» Problem
Please set down, exactly as written, the line containing "Helvi Trådledare Stål" and every line after it through the end of the records.

» Excerpted data
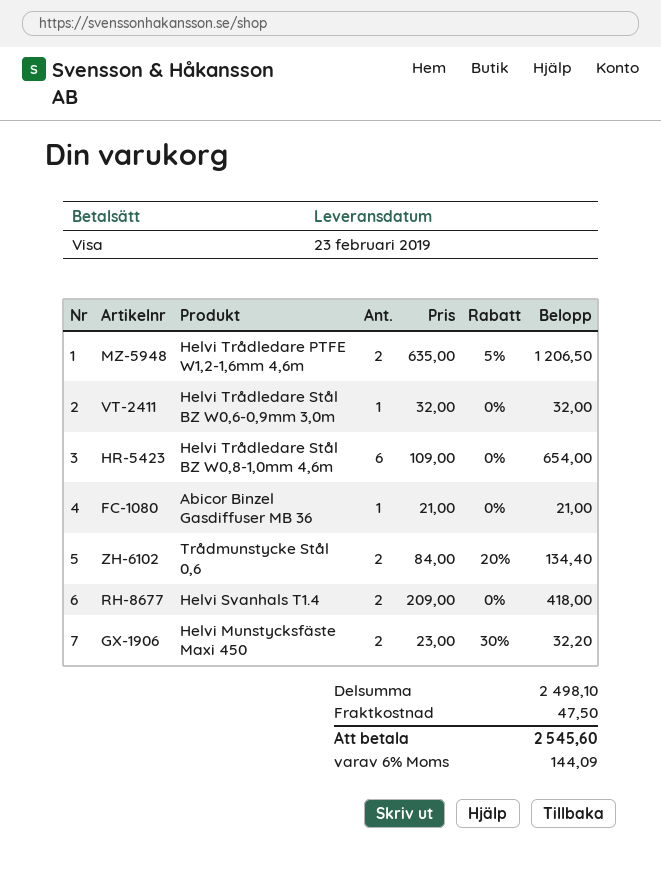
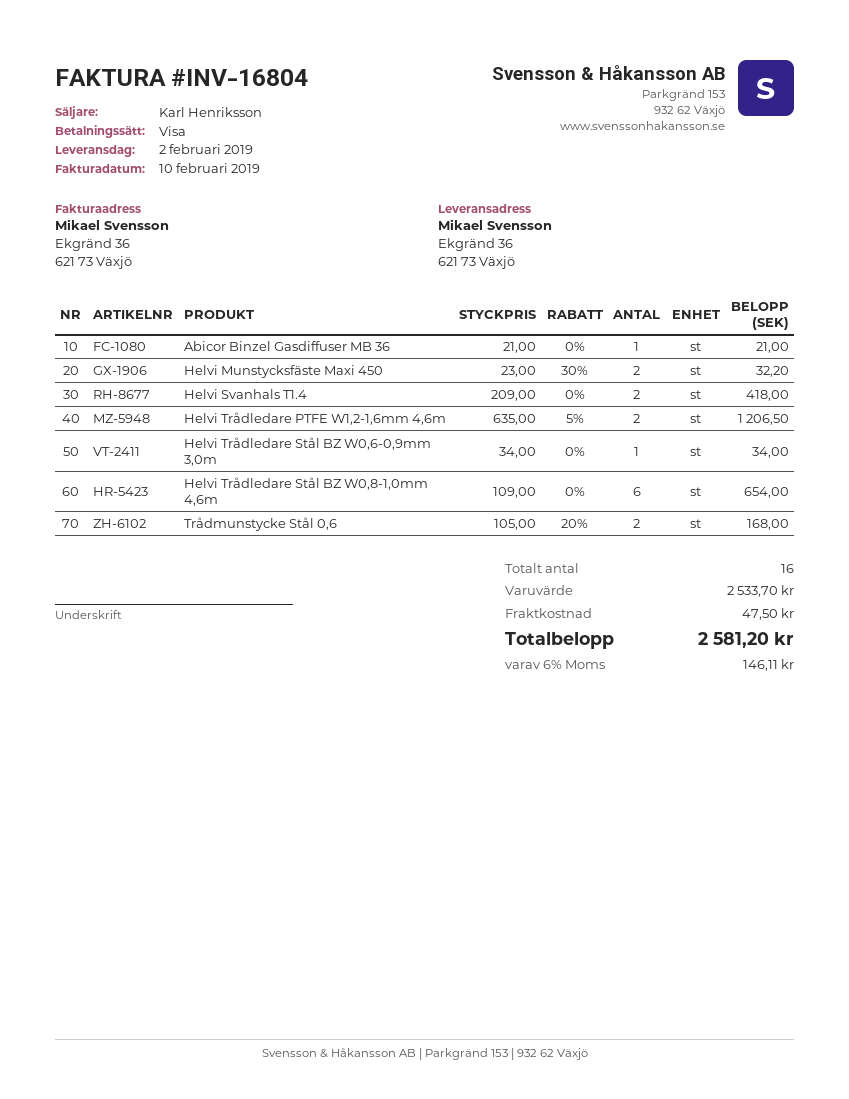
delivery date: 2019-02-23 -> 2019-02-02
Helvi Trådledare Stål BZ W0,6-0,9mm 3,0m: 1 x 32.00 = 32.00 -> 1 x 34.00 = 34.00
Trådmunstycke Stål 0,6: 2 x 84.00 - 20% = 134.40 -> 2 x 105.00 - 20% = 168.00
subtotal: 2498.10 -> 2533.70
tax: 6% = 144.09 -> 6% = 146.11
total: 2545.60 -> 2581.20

» Answer to the problem
Helvi Trådledare Stål BZ W0,6-0,9mm 3,0m: 1 x 32.00 = 32.00 -> 1 x 34.00 = 34.00
Trådmunstycke Stål 0,6: 2 x 84.00 - 20% = 134.40 -> 2 x 105.00 - 20% = 168.00
subtotal: 2498.10 -> 2533.70
tax: 6% = 144.09 -> 6% = 146.11
total: 2545.60 -> 2581.20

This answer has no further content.